The ion supplier 5 contains an electrolyte and / or a polymer. Examples of the electrolyte include sodium chloride, NaPF ₆ , sodium p-toluenesulfonate, sodium perchlorate and the like. Examples of the polymer include polyethylene glycol and polyacrylic acid. The ion supplier 5 needs to have fluidity that does not hinder the expansion and contraction of the green compact 1. The ion supplier 5 is preferably a solution, a sol, a gel, a mixture of solution and sol, a mixture of sol and gel, or a mixture of solution and sol. It is preferable that the ion supplier 5 is a sol, gel, or a mixture thereof because there is no risk of liquid leakage. The solvent and / or dispersion medium of the ion supplier 5 is preferably water. When the solvent and / or the dispersion medium is water, the ion supply body 5 exhibits high conductivity. The concentration of the aqueous electrolyte solution is preferably about 0.01 to 5 mol / L.

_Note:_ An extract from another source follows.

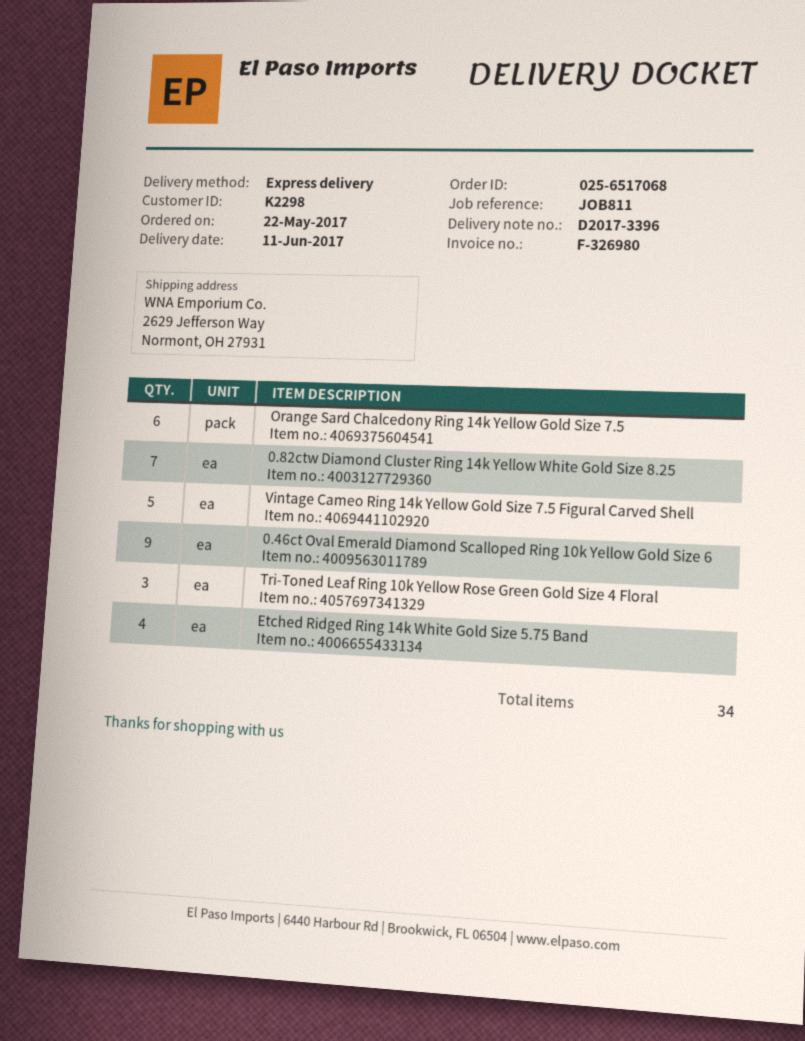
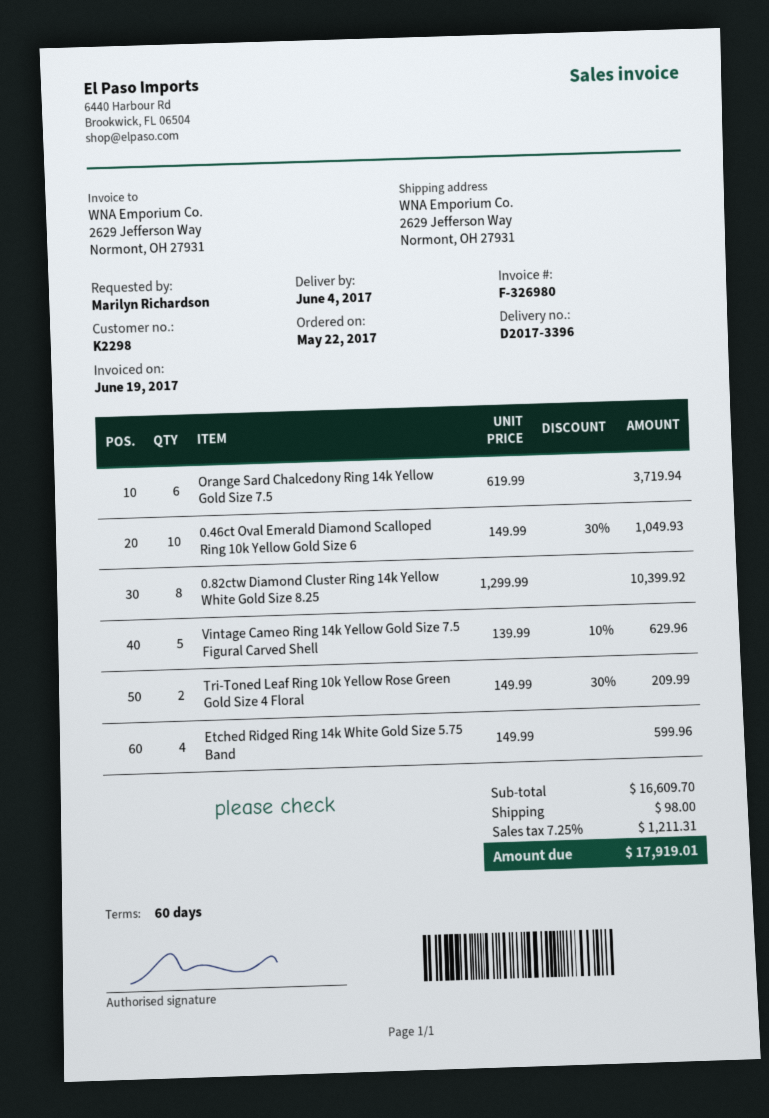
delivery date: 2017-06-11 -> 2017-06-04
0.82ctw Diamond Cluster Ring 14k Yellow White Gold Size 8.25: 7 -> 8
0.46ct Oval Emerald Diamond Scalloped Ring 10k Yellow Gold Size 6: 9 -> 10
Tri-Toned Leaf Ring 10k Yellow Rose Green Gold Size 4 Floral: 3 -> 2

  A spacer 60 is provided between the counter electrode 6 and the green compact 1 so as to cover the entire counter electrode 6. The spacer 60 is provided with a plurality of holes 60a so as not to prevent the contact between the counter electrode 6 and the ion supplier 5. Lead wires 61 and 71 are connected to the counter electrode 6 and the reference electrode 7, respectively. As the counter electrode 6 and the reference electrode 7, general ones can be used. Preferable electrode materials include platinum, gold, silver, copper, nickel, stainless steel, carbon and the like. 1-3, the counter electrode 6 is plate-shaped and the reference electrode 7 is rod-shaped, but the shapes of the counter electrode 6 and the reference electrode 7 are not particularly limited. For example, any of a linear shape, a rod shape, and a plate shape may be used.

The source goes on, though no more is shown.